This is a project for data mining task in Geospatial Analysis.
In this project, there are several sub-projects, and they are basically in three categories:
- A series of projects written for geospatial demographic analysis on Twitter data.
- A series of projects written for generating Geotiff images relecting liveness of twitter users in entire U.S.
- Several auxiliary sub-projects.
Category | Platform | Sub-Projects | Language | Descrption | Output |
---|---|---|---|---|---|
Demographic Analysis | Spark | mockingjay | Scala/Java | Main Project where spark data mining scripts exist | CSV |
Liveness of twitter users | Redis | geotwitter | NodeJS | Generating geotiff image on liveness of twitter user | Geotiff |
Redis | pygeotwitter | Python | The same function as above | Geotiff | |
Auxiliary Project | VA | vampire | Java | Reading twitter streaming API and store tweets on disk | Gzipped TXT |
VA | core | Java | Some utilit class serving for all JVM-based projects | N/A | |
VA | beak | Java | A project supposed to finish the funtion of geotwitter | Deprecated | |
VA | script | Bash | A series of bash script for configuring the linux machine | N/A | |
VA | Geos_Chem_Wiki | markdown | A series of documents demonstrating the installation of GEOS_CHEM | N/A |
If you need instruction about any sub-project, just click on that sub-project you are interested and you will see the document. But here, we will only talk about the configuration of the entire computing environment.
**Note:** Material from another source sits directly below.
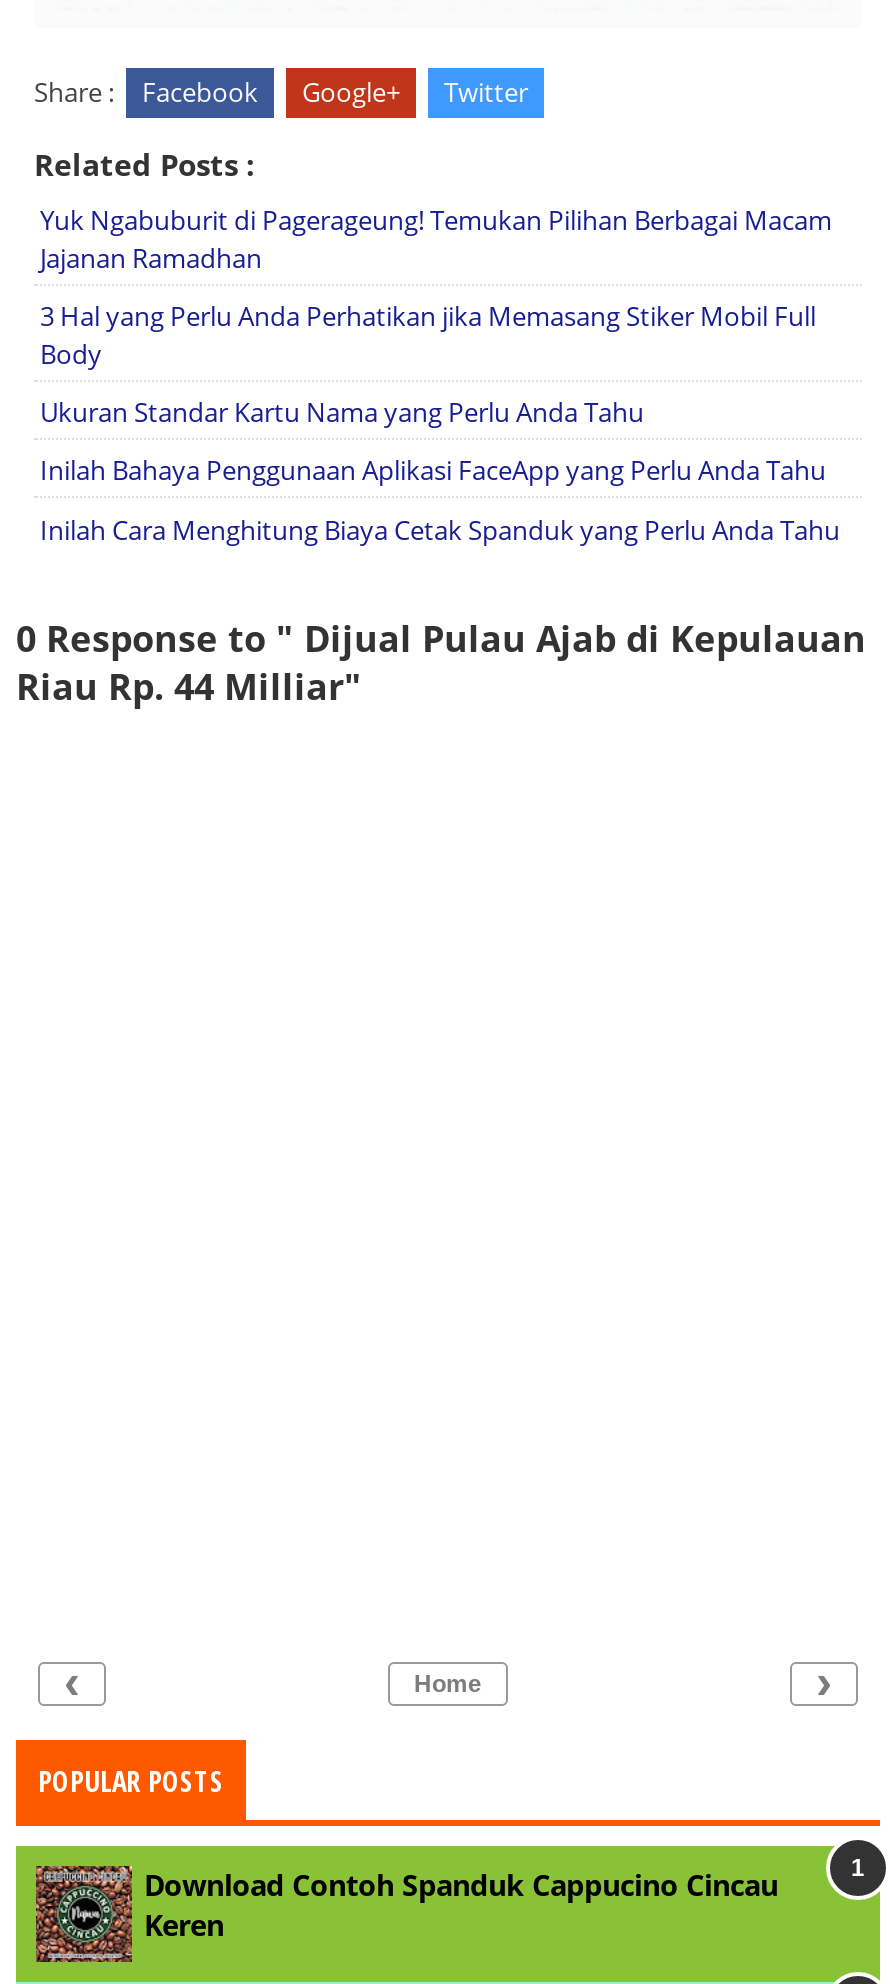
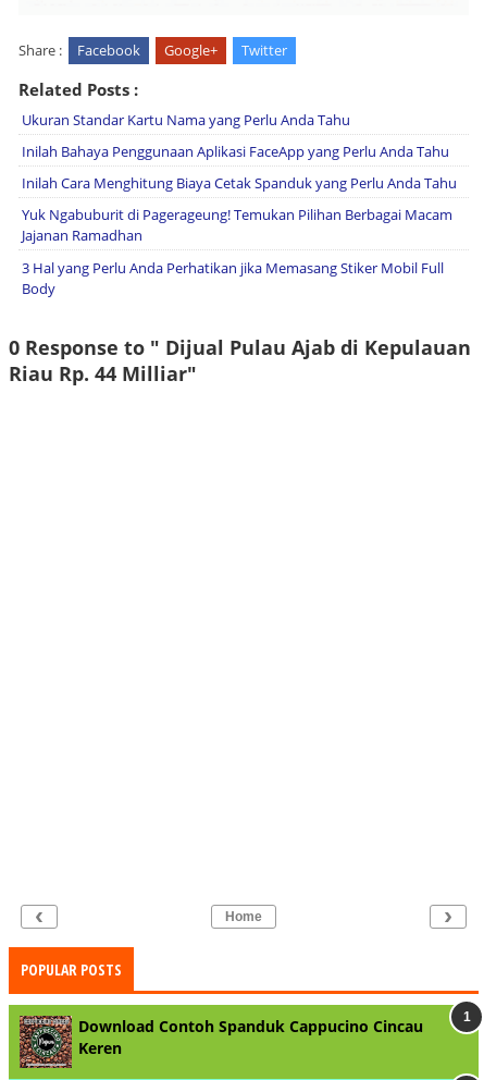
moved [40,201,832,372] -> [22,205,452,298]: Yuk Ngabuburit di Pagerageung! Temukan Pilihan Berbagai Macam | Jajanan Ramadhan | 3 Hal yang Perlu Anda Perhatikan jika Memasang Stiker Mobil Full | Body
moved [40,394,840,547] -> [22,110,457,193]: Ukuran Standar Kartu Nama yang Perlu Anda Tahu | Inilah Bahaya Penggunaan Aplikasi FaceApp yang Perlu Anda Tahu | Inilah Cara Menghitung Biaya Cetak Spanduk yang Perlu Anda Tahu

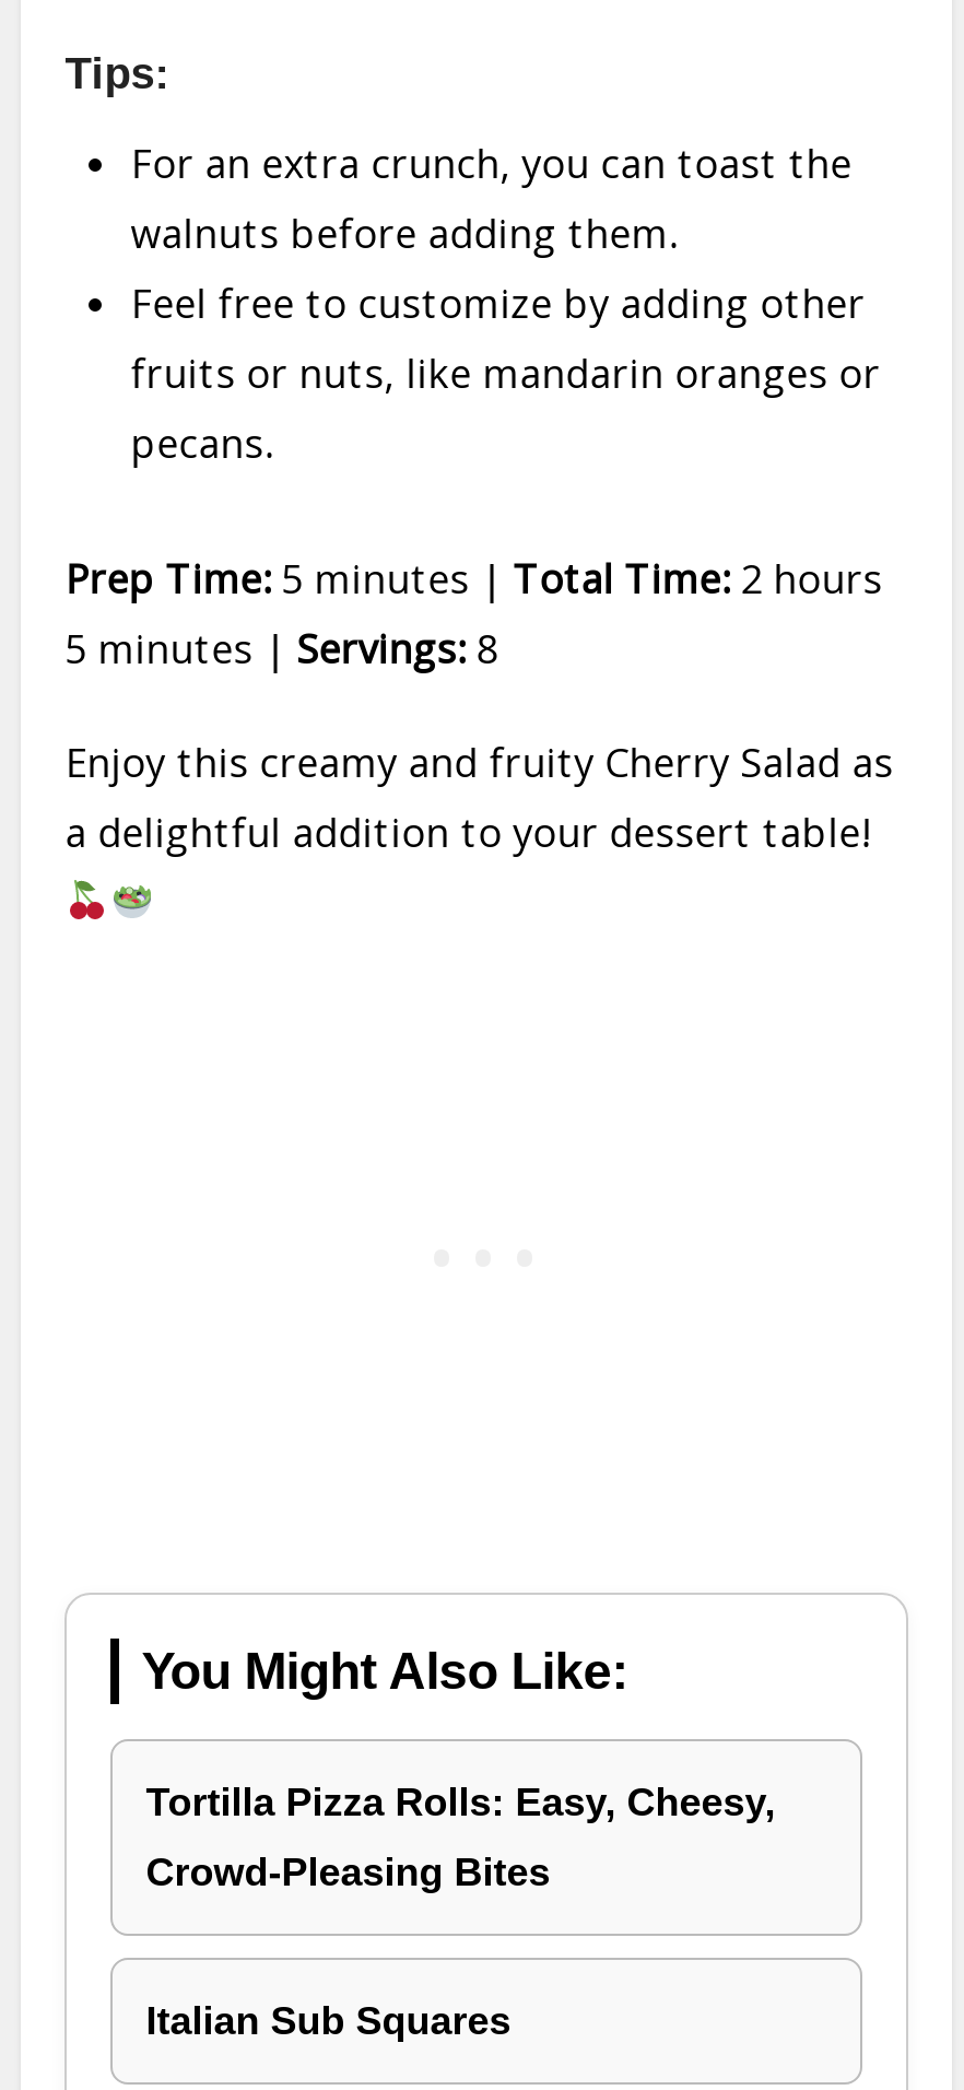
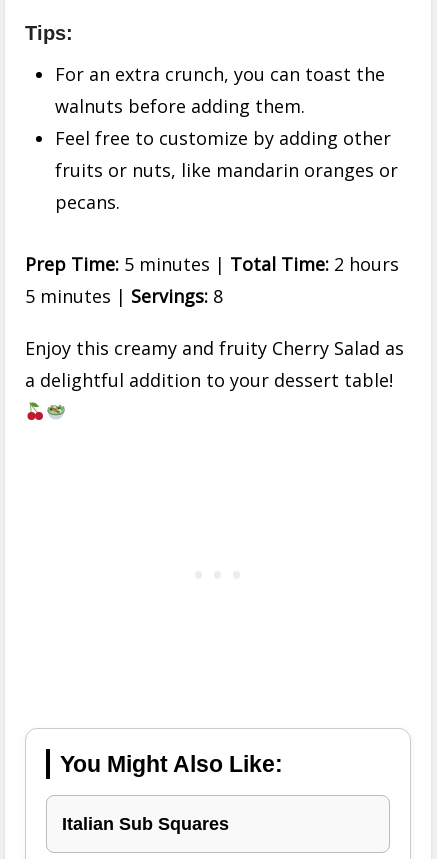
[146,1780,775,1893] Tortilla Pizza Rolls: Easy, Cheesy, | Crowd-Pleasing Bites -> none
Overall, we design the entire software stack like this:
Software | Function |
---|---|
SPARK | To work on top of HBase and HDFS. Read txt file from HDFS and store extracted information into HBase, and then conduct data mining on top of HBase |
HBASE | To work on top of HDFS. The database file is stored in a certain folder on HDFS |
HDFS | A distributed file system. All the raw data and database files are stored in this layer. |
In total, we have a cluster of 4 commodity machines running Ubuntu 16.04.1 LTS. The head node is the machine where people may initiate the login to this cluster, other computing nodes can be accessed once you login to the head node. They play different role in different software:
Machine Host | Function | Role in HDFS | Role in HBase | Role in Spark |
---|---|---|---|---|
geotwitter.ttu.edu | Head Node | NameNode and Secondary NameNode | HMaster | Both Master and Worker Node |
geotwitter-comp1.ttu.edu | Computing/Storage Node | DataNode | HRegionServer | Worker Node |
geotwitter-comp2.ttu.edu | Computing/Storage Node | DataNode | HRegionServer | Worker Node |
geotwitter-comp3.ttu.edu | Computing/Storage Node | DataNode | HRegionServer | Worker Node |
As shown in this table, basically, the head node serves as the controller/indexing server for each software, and the computing nodes serve as both the storage servers as well as the computing servers. The only exception happens with Spark. To increase the parallelism, we increase the number of worker nodes to four, which is to run one worker node on head node, so that more computation can be done at the same time.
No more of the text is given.